Uber's ultimate goal is a complete end to car ownership - and it's wasting no time.
It wants you to be able to summon a car, have it arrive in less than five minutes, and take you where you want to go.
In major cities it has just about hit that goal. The average time for being picked up by an Uber is less than five minutes. This week, the company began a scheme that gave all residents in a small San Francisco community $100 (£68.50) every month to spend on Uber.
But Uber's big inconvenience is the fact it needs drivers, and so this line of research is about eliminating that final piece of the puzzle to boost profits even more.

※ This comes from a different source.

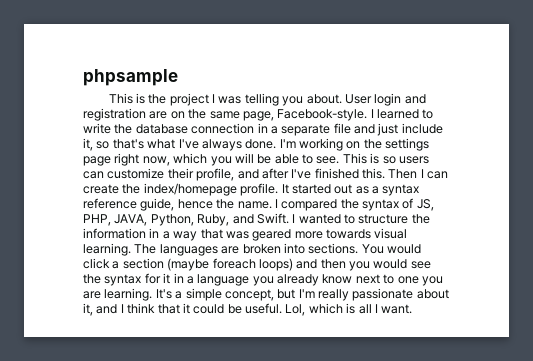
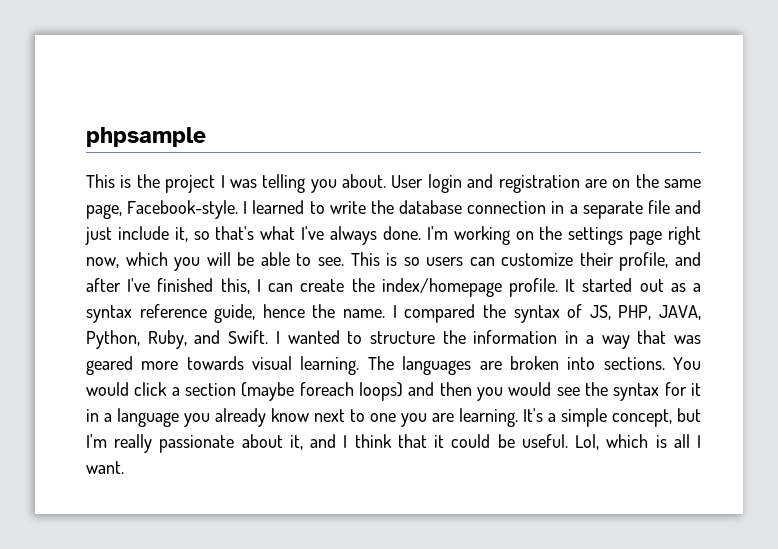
- This is so users can customize their profile, and after I've finished this. Then I can create the index/homepage profile.
+ This is so users can customize their profile, and after I've finished this, I can create the index/homepage profile.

Uber isn't alone - rival ride-sharing service Lyft announced a tie-up with Chevrolet to use autonomous driving as well, but it's Uber that seems unstoppable in its goal to be the dominant force in global ground travel.
As interest builds in self-driving cars, everyone seems to be getting in on the action. Big names such as Google and Apple are working diligently, but so are many other companies, as we see in this list. Will cooperation help speed our ability to get rid of the personal car? Perhaps sharing the map data that many of these systems use is one answer. Announcing their acquisition of Here Maps last year, Daimler, Volkswagen and BMW stated that “the high-precision cameras and sensors installed in modern cars are the digital eyes for updating mobility data and maps”. The idea of crowdsourcing map data, one of Google's big advantages, gives them a leg up over traditional firms.